WHAT YOU NEED TO DO: Make a tally of the lines in the records that include the string "Speranskiy", and give only that number.

Revision comparison data
····················
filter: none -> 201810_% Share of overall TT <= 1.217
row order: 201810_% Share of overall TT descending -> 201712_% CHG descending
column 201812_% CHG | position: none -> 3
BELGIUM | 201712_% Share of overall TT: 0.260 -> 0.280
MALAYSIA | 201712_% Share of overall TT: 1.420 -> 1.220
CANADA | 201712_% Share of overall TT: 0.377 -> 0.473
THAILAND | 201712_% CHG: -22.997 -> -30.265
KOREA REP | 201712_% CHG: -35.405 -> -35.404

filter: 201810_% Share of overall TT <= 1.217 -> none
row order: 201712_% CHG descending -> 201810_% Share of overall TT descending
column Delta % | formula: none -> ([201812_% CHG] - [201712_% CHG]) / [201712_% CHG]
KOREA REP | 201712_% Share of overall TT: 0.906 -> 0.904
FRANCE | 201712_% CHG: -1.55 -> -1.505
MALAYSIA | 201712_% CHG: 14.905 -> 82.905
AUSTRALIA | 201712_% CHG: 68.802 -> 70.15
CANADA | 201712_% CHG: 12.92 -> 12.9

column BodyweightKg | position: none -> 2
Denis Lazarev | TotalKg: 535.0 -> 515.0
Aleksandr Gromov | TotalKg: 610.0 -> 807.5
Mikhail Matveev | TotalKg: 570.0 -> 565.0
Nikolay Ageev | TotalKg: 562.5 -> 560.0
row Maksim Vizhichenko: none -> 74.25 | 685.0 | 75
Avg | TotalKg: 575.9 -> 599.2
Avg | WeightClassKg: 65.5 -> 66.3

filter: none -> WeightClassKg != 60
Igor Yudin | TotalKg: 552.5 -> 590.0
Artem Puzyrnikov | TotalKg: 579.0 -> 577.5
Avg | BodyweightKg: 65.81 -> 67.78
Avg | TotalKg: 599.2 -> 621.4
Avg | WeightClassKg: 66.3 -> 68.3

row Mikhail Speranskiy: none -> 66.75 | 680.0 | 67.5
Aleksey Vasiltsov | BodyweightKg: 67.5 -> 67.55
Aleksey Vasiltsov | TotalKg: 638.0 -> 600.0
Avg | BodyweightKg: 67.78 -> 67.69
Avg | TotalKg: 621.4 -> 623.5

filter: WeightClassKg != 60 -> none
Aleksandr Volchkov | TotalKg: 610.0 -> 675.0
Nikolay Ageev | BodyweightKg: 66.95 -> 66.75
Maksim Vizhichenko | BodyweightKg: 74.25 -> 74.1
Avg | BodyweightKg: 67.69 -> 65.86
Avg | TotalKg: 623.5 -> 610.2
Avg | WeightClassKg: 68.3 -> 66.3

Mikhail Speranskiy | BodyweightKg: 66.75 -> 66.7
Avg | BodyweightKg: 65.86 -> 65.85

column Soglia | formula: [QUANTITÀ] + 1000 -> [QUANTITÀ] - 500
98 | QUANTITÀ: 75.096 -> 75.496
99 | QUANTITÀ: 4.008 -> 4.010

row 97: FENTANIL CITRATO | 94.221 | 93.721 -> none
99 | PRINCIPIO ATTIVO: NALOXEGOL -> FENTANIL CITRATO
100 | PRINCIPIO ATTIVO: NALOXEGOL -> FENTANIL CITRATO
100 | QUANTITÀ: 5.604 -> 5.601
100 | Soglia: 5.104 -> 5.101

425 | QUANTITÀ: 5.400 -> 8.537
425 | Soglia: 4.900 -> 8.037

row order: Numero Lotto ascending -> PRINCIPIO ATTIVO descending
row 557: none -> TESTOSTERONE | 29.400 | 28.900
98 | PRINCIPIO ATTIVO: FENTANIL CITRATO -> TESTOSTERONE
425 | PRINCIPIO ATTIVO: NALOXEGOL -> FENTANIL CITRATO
····················
SOLUTION FOR THIS TASK: 2